[GIS] Negative OSM ID values – building polygons

openstreetmaposm2pgsql

The use case is simple: extract all the buildings from OSM via osm2pgsql.

In the process, it seems other entities make it into the polygons list, such as "islands", only because they have the "building=NULL" tag available, such as:

ireland

I am reading this documentation: http://wiki.openstreetmap.org/wiki/Osm2pgsql/schema

This table contains all polygons (closed ways) which were imported. For polygons which are members in one or more relations, multiple rows will be created: one with the polygon's own ID and tags, and one more for each relation membership. These additional rows contain the tags of the relation and the negative ID of the relation in the osm_id column (since a single relation may contain multiple polygons, negative IDs are not necessarily unique).

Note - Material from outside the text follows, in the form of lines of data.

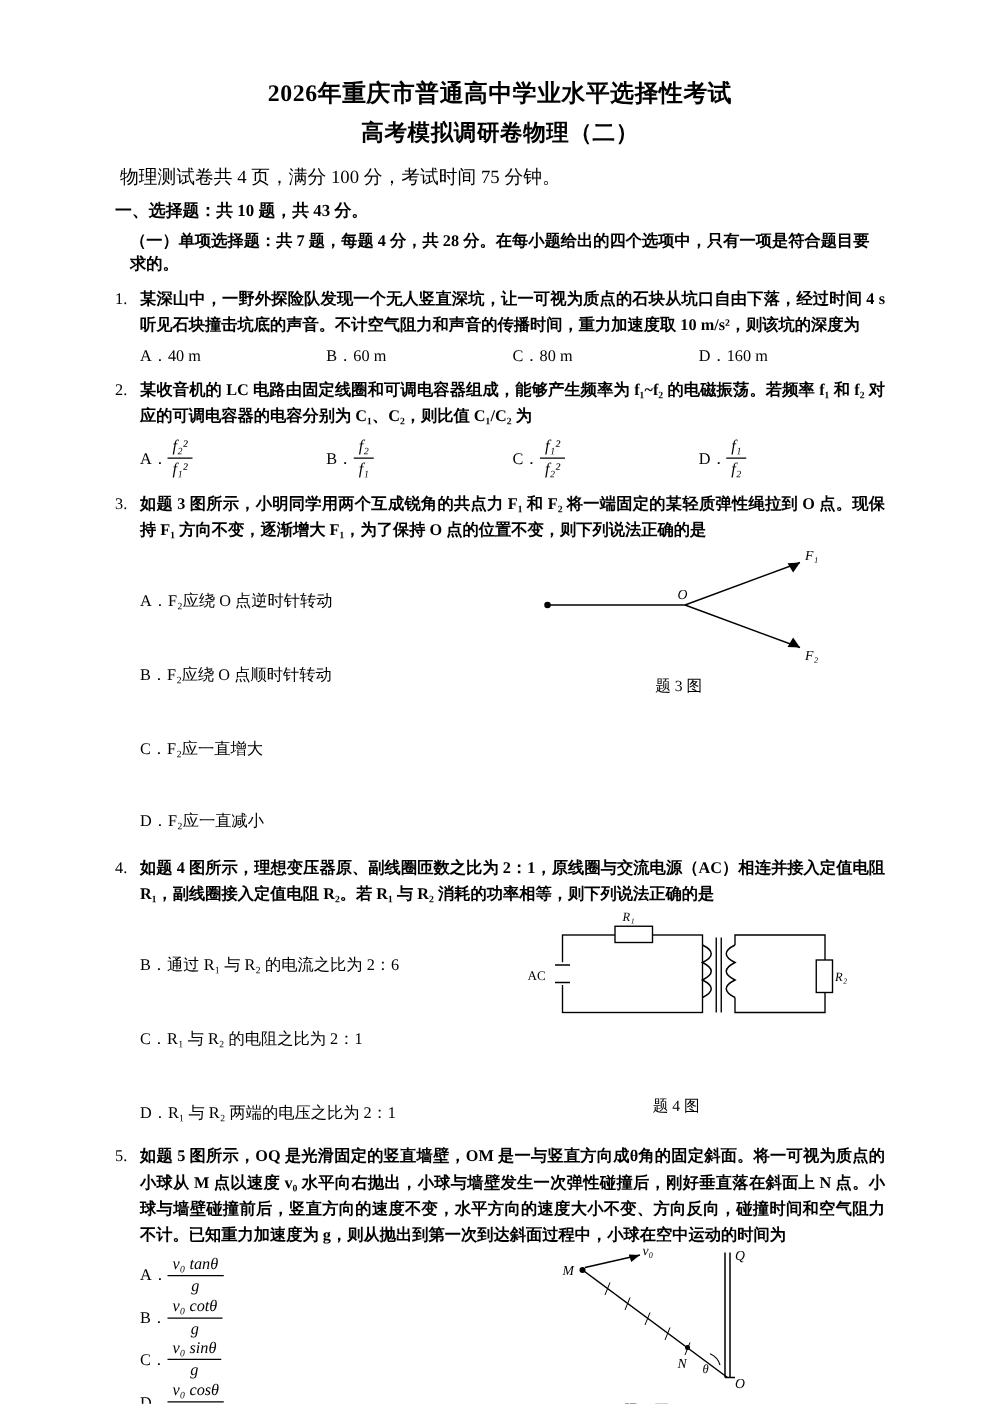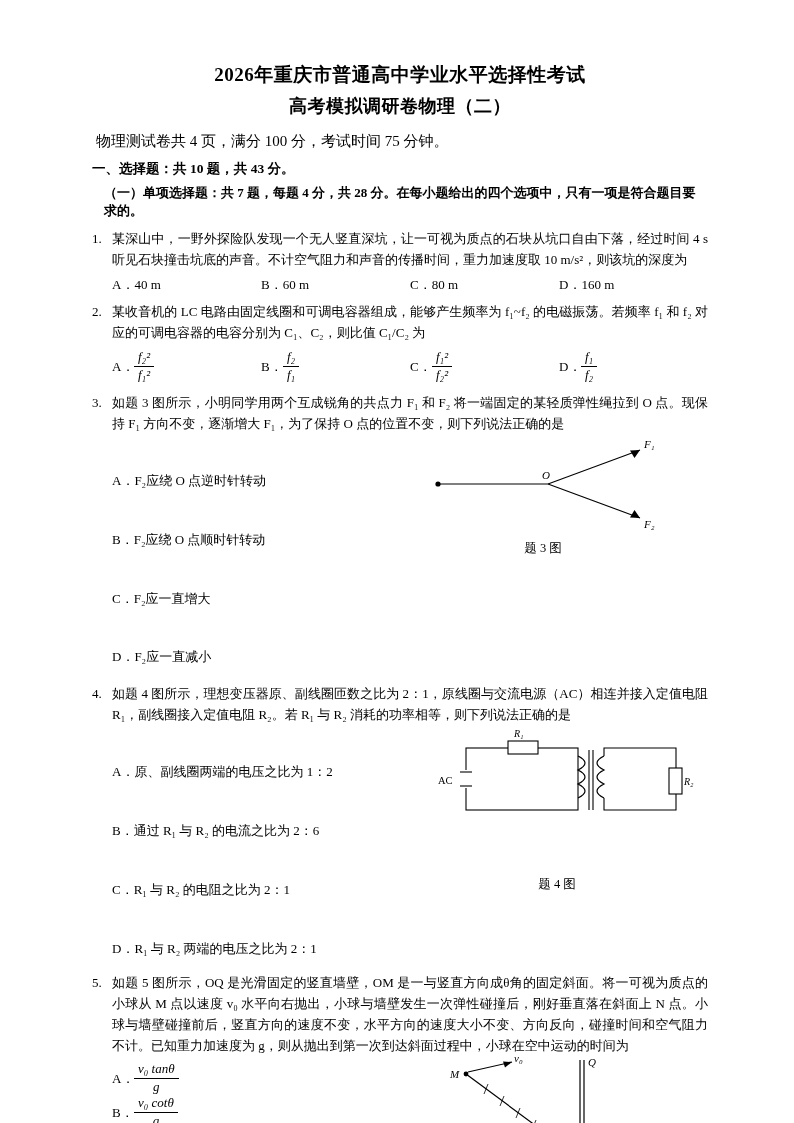--- a/index.html
+++ b/index.html
@@ -65,6 +65,7 @@
   .q-body{
     margin-left:20px;
     text-align:justify;
+    font-weight:bold;
   }
   .opts-row{
     display:flex;

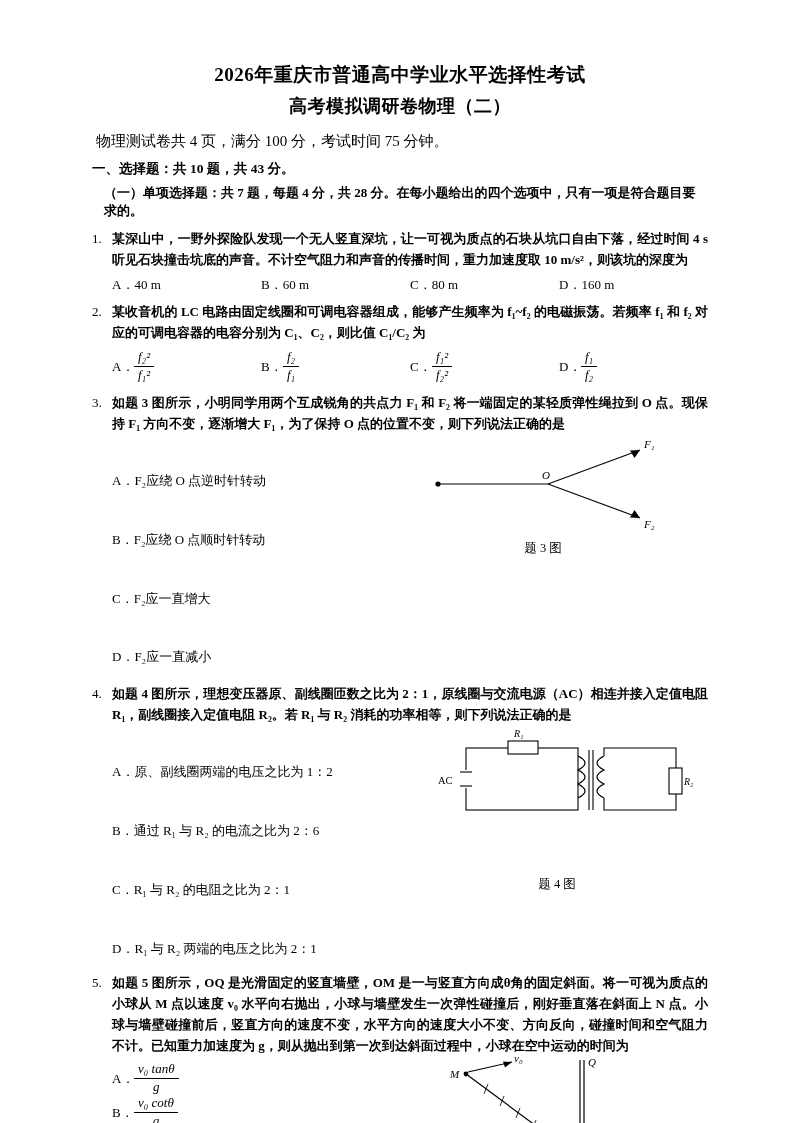--- a/index.html
+++ b/index.html
@@ -219,7 +219,7 @@
       <div class="opt">D．R₁ 与 R₂ 两端的电压之比为 2：1</div>
     </div>
 
-    <div class="figbox" style="left:346px; top:43px; width:260px;">
+    <div class="figbox" style="left:330px; top:43px; width:260px;">
       <svg width="260" height="102" viewBox="0 0 260 102">
 
         <rect x="28" y="22" width="112" height="62" fill="none" stroke="#000" stroke-width="1.1"></rect>

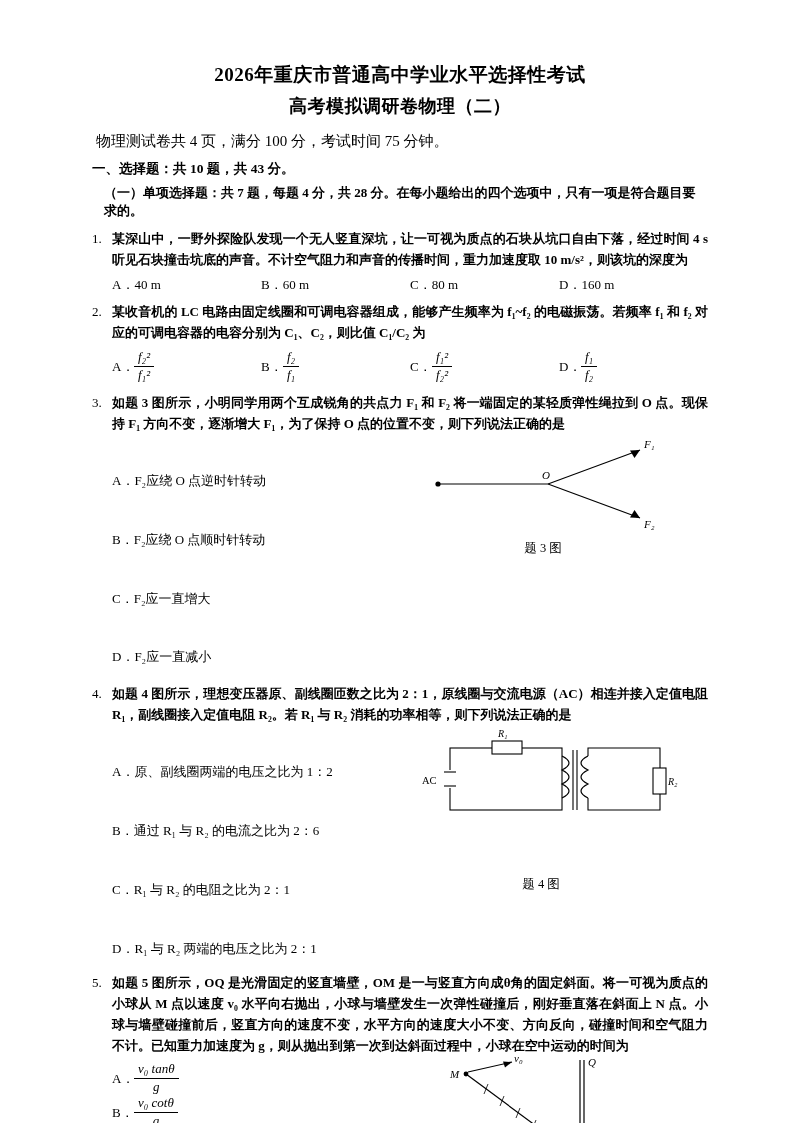--- a/index.html
+++ b/index.html
@@ -213,7 +213,6 @@
       <div class="q-body">如题 4 图所示，理想变压器原、副线圈匝数之比为 2：1，原线圈与交流电源（AC）相连并接入定值电阻 R₁，副线圈接入定值电阻 R₂。若 R₁ 与 R₂ 消耗的功率相等，则下列说法正确的是</div>
     </div>
     <div class="opts-col" style="width:300px;">
-      <div class="opt">A．原、副线圈两端的电压之比为 1：2</div>
       <div class="opt">B．通过 R₁ 与 R₂ 的电流之比为 2：6</div>
       <div class="opt">C．R₁ 与 R₂ 的电阻之比为 2：1</div>
       <div class="opt">D．R₁ 与 R₂ 两端的电压之比为 2：1</div>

I've created a style file which allows me to extract all the building polygons, but it seems some areas, which have the tag 'building=NULL' are not actually buildings, but describing an island in the water, or the actual country itself (which also comes with the 'building=NULL' tag).

Would it be safe to simply discard all the polygons which have a negative ID?

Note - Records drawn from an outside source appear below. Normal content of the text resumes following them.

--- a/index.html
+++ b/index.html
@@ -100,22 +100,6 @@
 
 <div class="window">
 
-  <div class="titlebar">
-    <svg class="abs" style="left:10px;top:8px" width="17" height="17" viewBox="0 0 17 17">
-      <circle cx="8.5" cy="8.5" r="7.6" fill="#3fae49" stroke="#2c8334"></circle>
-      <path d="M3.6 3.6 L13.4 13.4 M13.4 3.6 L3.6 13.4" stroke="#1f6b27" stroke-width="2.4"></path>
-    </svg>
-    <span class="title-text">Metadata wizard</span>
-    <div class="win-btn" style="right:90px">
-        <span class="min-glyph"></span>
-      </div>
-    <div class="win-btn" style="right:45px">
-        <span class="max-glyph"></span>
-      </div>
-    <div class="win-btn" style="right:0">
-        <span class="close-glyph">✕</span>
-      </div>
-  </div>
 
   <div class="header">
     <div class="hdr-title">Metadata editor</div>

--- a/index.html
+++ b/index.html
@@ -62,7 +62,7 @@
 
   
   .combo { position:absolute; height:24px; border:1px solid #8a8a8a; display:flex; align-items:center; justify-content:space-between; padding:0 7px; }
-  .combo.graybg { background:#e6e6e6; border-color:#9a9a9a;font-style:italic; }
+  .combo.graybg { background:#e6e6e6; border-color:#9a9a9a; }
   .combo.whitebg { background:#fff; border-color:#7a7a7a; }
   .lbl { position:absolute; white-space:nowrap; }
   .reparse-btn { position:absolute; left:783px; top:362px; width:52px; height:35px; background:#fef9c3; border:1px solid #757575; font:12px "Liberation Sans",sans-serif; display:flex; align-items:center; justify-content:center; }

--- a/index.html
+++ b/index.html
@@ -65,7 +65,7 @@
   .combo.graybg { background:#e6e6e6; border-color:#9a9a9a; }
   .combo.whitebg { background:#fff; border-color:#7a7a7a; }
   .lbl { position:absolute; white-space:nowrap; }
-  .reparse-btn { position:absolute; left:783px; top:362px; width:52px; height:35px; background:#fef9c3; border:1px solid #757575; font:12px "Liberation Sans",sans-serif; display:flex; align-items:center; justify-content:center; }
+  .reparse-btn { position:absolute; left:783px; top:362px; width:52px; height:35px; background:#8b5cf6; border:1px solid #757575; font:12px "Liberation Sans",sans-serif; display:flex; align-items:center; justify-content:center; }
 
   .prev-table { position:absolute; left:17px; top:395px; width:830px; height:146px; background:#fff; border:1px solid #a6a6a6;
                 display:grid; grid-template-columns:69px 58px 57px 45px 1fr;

At the moment, I collected all the OSM IDs of these "islands" and other elements tagged wrong, and I'm deleting them via PGSQL:

delete from planet_osm_polygon where osm_id in (-6040654, -6045552, -6045364, -6188599, -5763894 );

Is there a best practice in relation to this, should I go on the map and feed these fixes in, or is there a way to avoid this type of query where I want to look at building polygons without getting these "odd" entities?

Best Answer

The planet_osm_* tables are not normalized. You must create a table (or view) to store the data wich makes sense to your application.

Example:

DROP TABLE IF EXISTS "building";

CREATE TABLE "building" AS ( 
  SELECT way,building,aeroway
  FROM planet_osm_polygon
  WHERE ("building" IS NOT NULL AND "building" != 'no')
  OR "aeroway" IN ('terminal')
  ORDER BY z_order ASC 
);

CREATE INDEX "building_way_idx" ON "building" USING gist (way);

Other examples at https://github.com/boundlessgeo/OSM/blob/master/createDBobjects.sql

This will make easy to create some semantics to the data and to filter what you realy want (I prefer to create a table because indexes makes it faster).

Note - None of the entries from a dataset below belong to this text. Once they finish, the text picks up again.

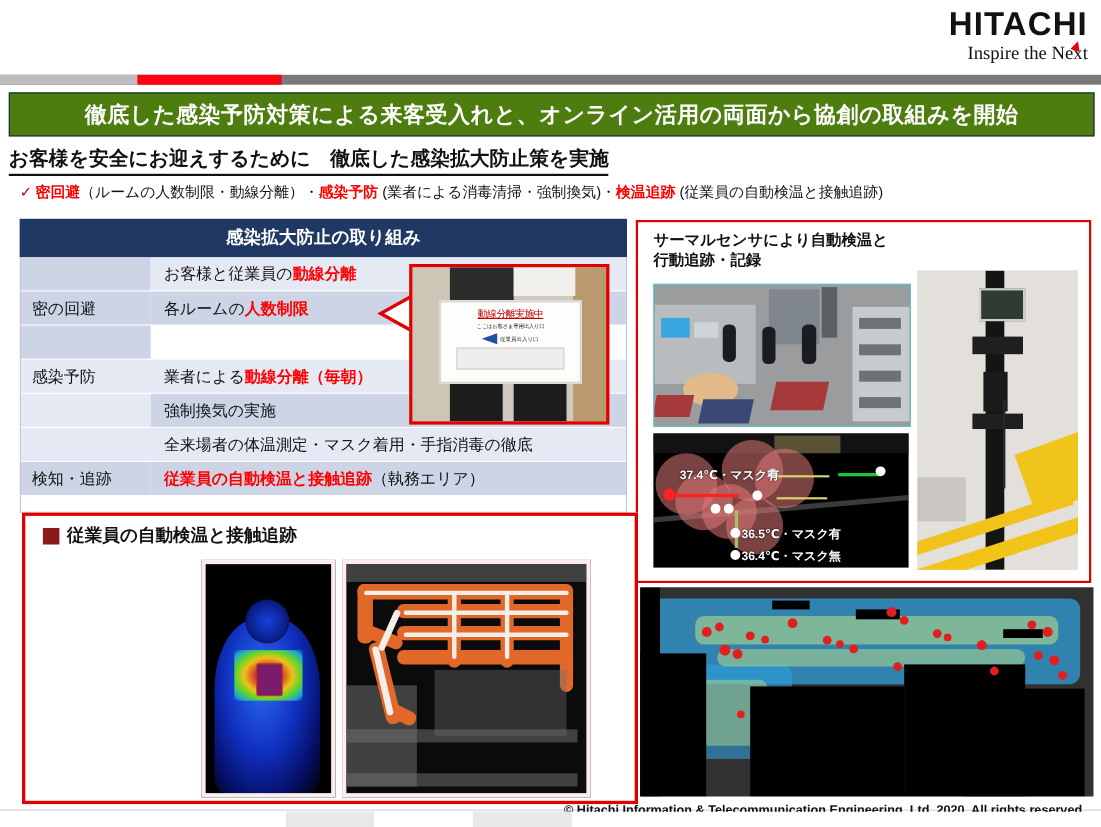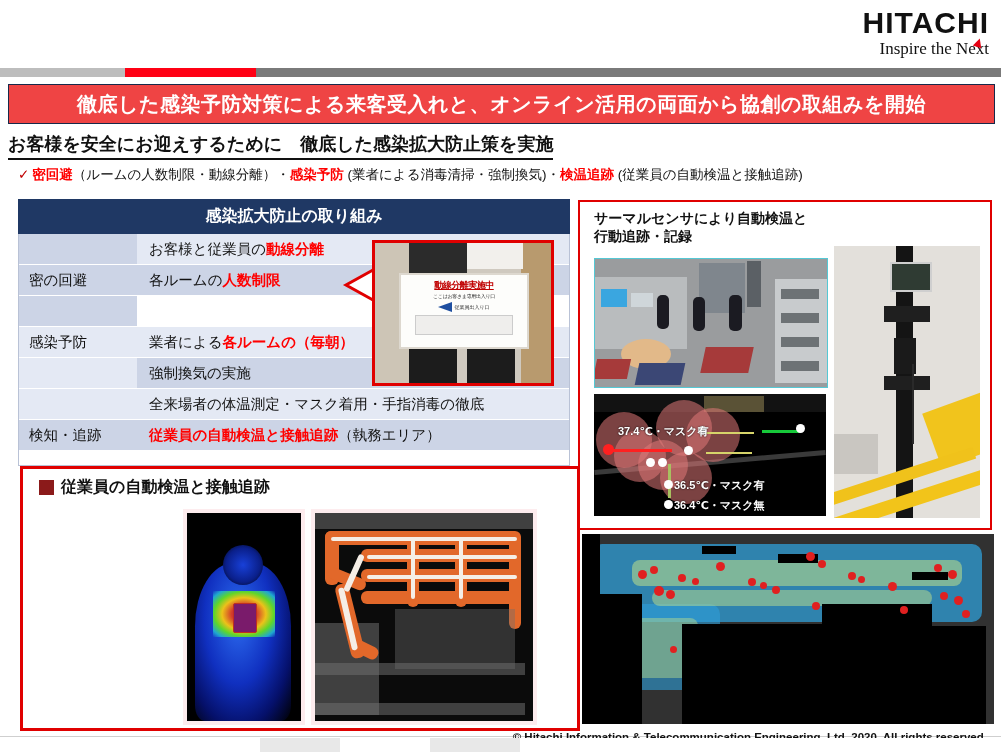--- a/index.html
+++ b/index.html
@@ -25,7 +25,7 @@
   .accent-bar .rd{position:absolute;left:125px;top:0;width:131px;height:9px;background:#ff0014;}
 
   
-  .title-band{position:absolute;left:8px;top:84px;width:985px;height:38px;background:#ef4444;
+  .title-band{position:absolute;left:8px;top:84px;width:985px;height:38px;background:#4d7c0f;
     border:1px solid #17294a;display:flex;align-items:center;justify-content:center;}
   .title-band .t{color:#ffffff;font-size:20px;font-weight:bold;letter-spacing:0.5px;white-space:nowrap;}
 

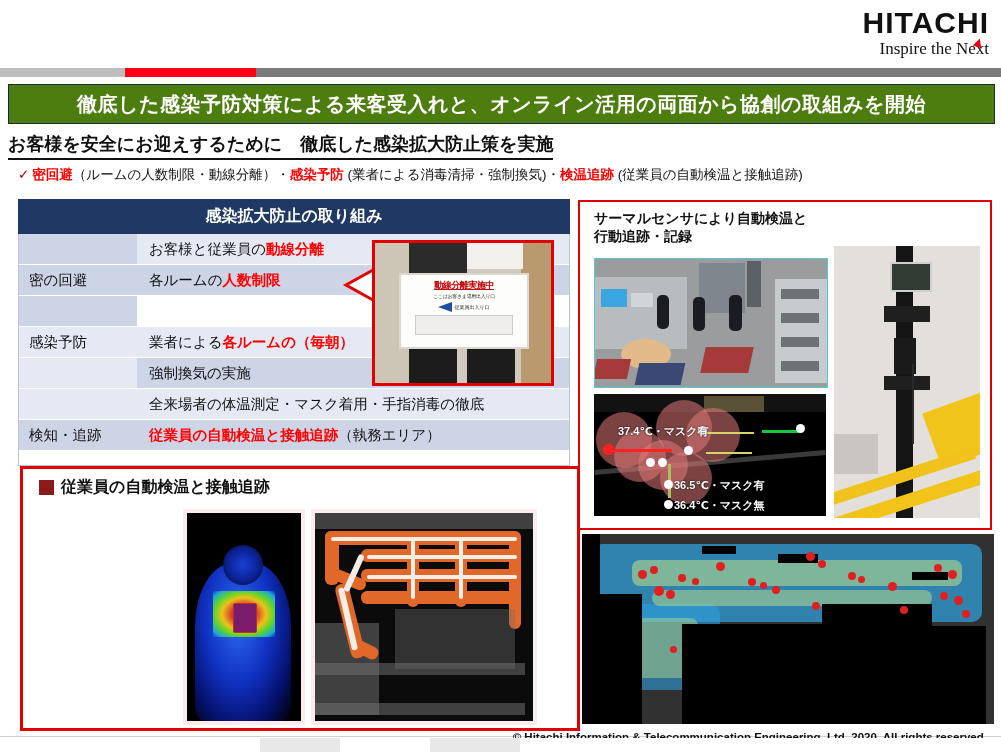--- a/index.html
+++ b/index.html
@@ -63,7 +63,7 @@
   .sign-photo .panel-lt{position:absolute;left:92px;top:0;width:56px;height:26px;background:#f2f0ec;}
   .sign-photo .holder{position:absolute;left:24px;top:30px;width:130px;height:76px;background:#fdfdfb;
     border:2px solid #ddd8cf;box-sizing:border-box;padding-top:4px;text-align:center;}
-  .sign-photo .s1{font-size:9px;font-weight:bold;color:#c00000;text-decoration:underline;letter-spacing:-0.5px;}
+  .sign-photo .s1{font-size:9px;font-weight:normal;color:#c00000;text-decoration:underline;letter-spacing:-0.5px;}
   .sign-photo .s2{font-size:5px;color:#222;letter-spacing:-0.3px;margin-top:1px;}
   .sign-photo .s3row{display:flex;align-items:center;justify-content:center;margin-top:3px;gap:2px;}
   .sign-photo .arrow{width:0;height:0;border-top:5px solid transparent;border-bottom:5px solid transparent;border-right:14px solid #1f4fa0;}

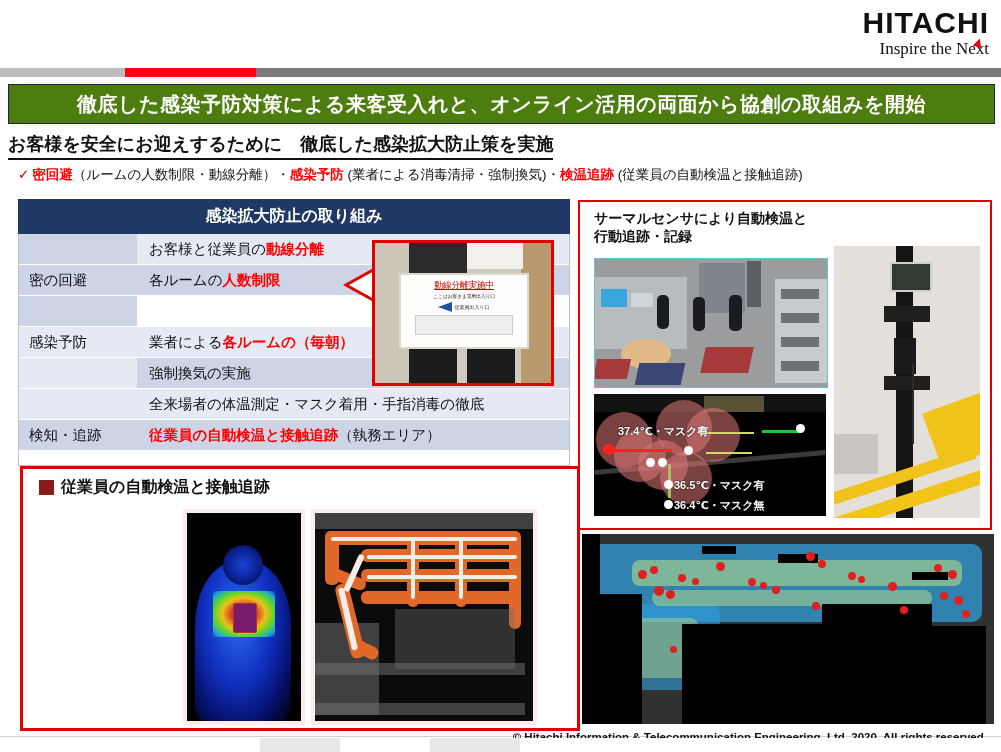--- a/index.html
+++ b/index.html
@@ -221,7 +221,7 @@
         <div class="c1 cat-b">感染予防</div>
         <div class="c2 sh-b">
           <span>業者による</span>
-            <span class="red">各ルームの（毎朝）</span>
+            <span class="red">動線分離（毎朝）</span>
         </div>
       </div>
       <div class="trow">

I think all building=null is because that tuple is not concerning to buildings, but to some other information that fits into your style file selection and you've imported buildings too. So, the osm2pgsql created the building column because of the building tag in *.style file, but some other tag combination commands the importing of those lines with no building information. You must analyse the data lines to know what tag is causing this import.

You may look at the combination info page ( example: http://taginfo.openstreetmap.org/keys/amenity#combinations ) to know what tags is likely to combine with others to create a more normalized table ( or just follow my example and create a separated table by yourself ).

Avoid touching the planet_osm_* tables data directly.